Сложена сия песня во времена незапамятные, деды ее от дедов слышали. Сколько люди помнят, ходят степняки на славян. Оборонялися люди, полки собирали, городища рубили, валы насыпали — и не счесть, сколько на них труда положено. Сколько воев тут полегло! Кабы подняться им всем, всем бы встать за нас — до самого Днепра протянулся бы строй нерушимый, крепче валов Змиевых. Да вот… сызнова змеи проклятые налетели да внучек моих унесли в темную нору… Уж и меня бы прибрали, старого, чего мне дальше жить? Или я еще не все беды увидал?
Старик замолчал, молчала и Медвянка. Пронзительная боль жалости и сострадания терзала ее сердце, слезы переполнили ее глаза и поползли по щекам — она заплакала, впервые за много лет. Она словно видела этих девушек, внучек старика, стройных, румяных, с цветами и лентами в косах они казались ей близки, как кровные сестры. Они тоже любили петь и смеяться, поглядывали на молодых гридей, весенними вечерами плясали с ними в хороводе, с бьющимся сердцем ловили слухом горячим шепотом сказанные слова любви, мечтали о счастье. Но вот их нет, и только пустоглазая Желя причитает над местом их прежних плясок и игрищ, заунывным голосом тянет одну и ту же песню, режет сердце холодным ножом. Сколько их было за века, таких горьких судеб? И неужели их слезы были напрасны, не вымолили у богов лучшей участи для потомков? Сколько еще родителей будут плакать по детям, а детей по родителям?

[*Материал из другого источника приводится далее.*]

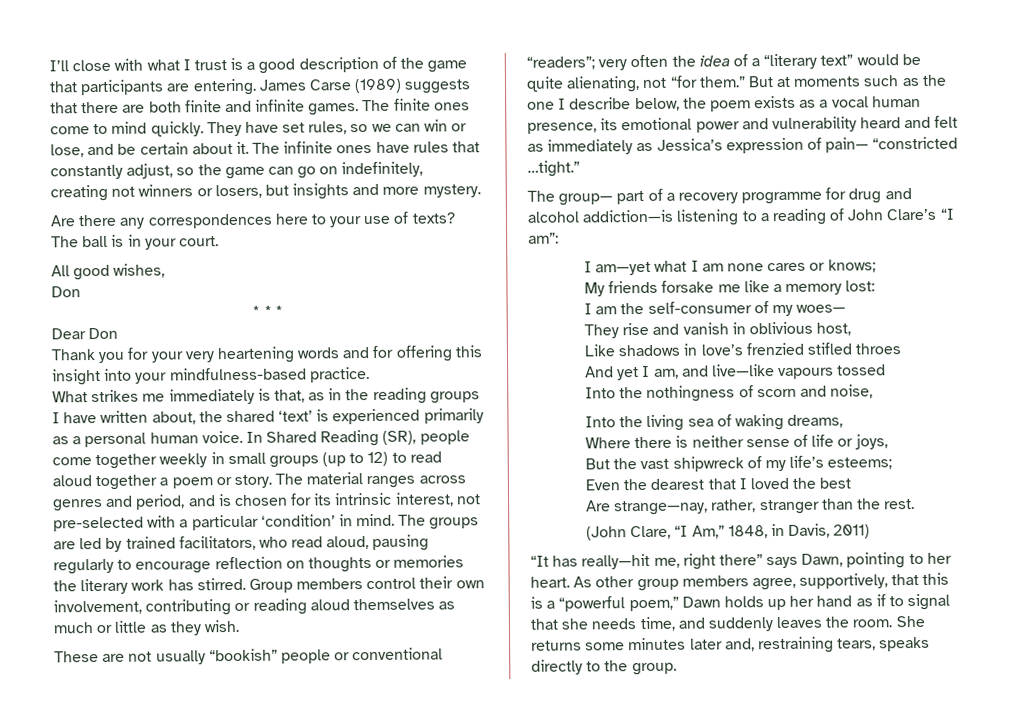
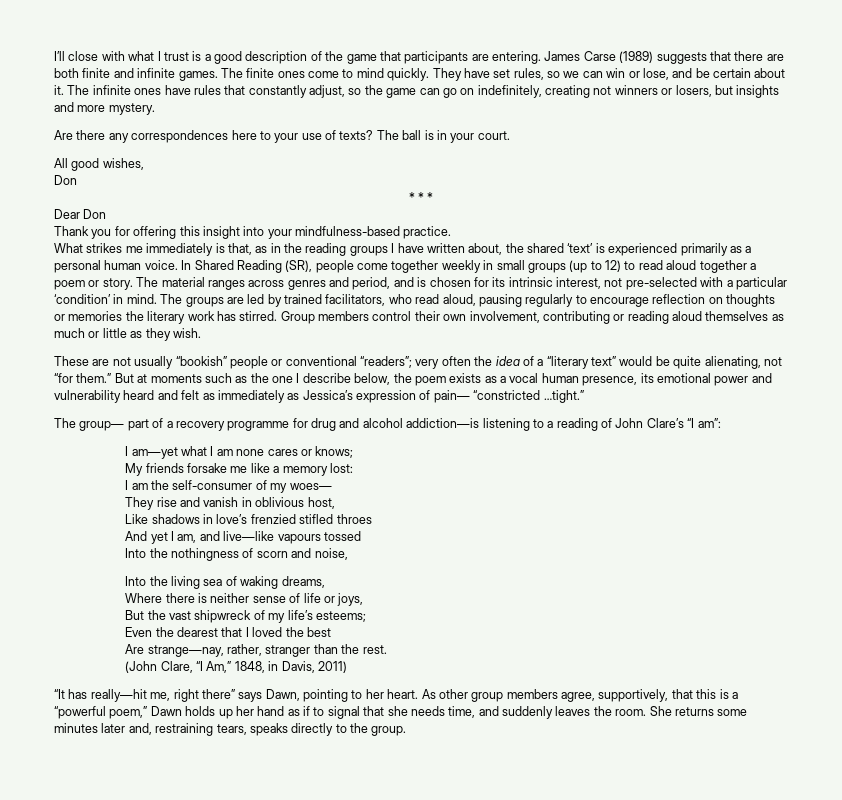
- Thank you for your very heartening words and for offering this insight into your mindfulness-based practice.
+ Thank you for offering this insight into your mindfulness-based practice.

Явор сидел в стороне на пригорке, отворотясь, стараясь не смотреть на женщин, не слышать их причитаний и всхлипываний. В каждой их слезе, в каждом вздохе он слышал упрек себе — воину, призванному защищать. Его, здорового, сильного, с отроческих лет сроднившегося с оружием, мучил стыд перед этими состарившимися до времени женщинами и одинокими стариками. Казалось бы, кого ему жалеть, — сам сирота. Его осиротила не печенежская сабля, а голод и болезнь, сама Морена-Смерть, невидимая и неумолимая. Однако он выжил, вырос, добрая судьба дала ему другого отца, дядек, братьев. Только матери другой не дала, и Явор видел бережно хранимые в памяти черты своей матери в лице каждой пожилой женщины. В каждом женском вздохе он слышал последние вздохи своей умирающей матери, за которую он цеплялся в отчаянии изо всех сил, но не сумел удержать на земле. Давнее горе мальчика-сироты в груди кметя превратилось в ненависть к Морене-Смерти, ко всем ее обличьям. Здесь она прилетала на печенежских стрелах. Явор знал многие лица своего вечного врага, и ненависть к нему тлела в глубине его сердца, как угли под слоем пепла. В который раз Явор вспоминал прошлое лето — весть о захвате Мала Новгорода Родомановой ордой, спешные сборы, догорающее городище, усеянное еще не закоченевшими трупами славян и печенегов вперемежку, долгий и яростный гон по степи, битву. Часть малоновгородского полона была тогда отбита и спасена, но старший сын Родомана со своей дружиной и добычей сумел уйти. Долго потом Явор перебирал в уме несбывшиеся возможности догнать его. Не догнали. И сейчас, сидя на травянистом холмике — тоже, поди, чья-то могила! — Явор молча и яростно в который раз клялся богу Воителю: жизнь положу, а не пущу больше гадов на русской земле лиходейничать!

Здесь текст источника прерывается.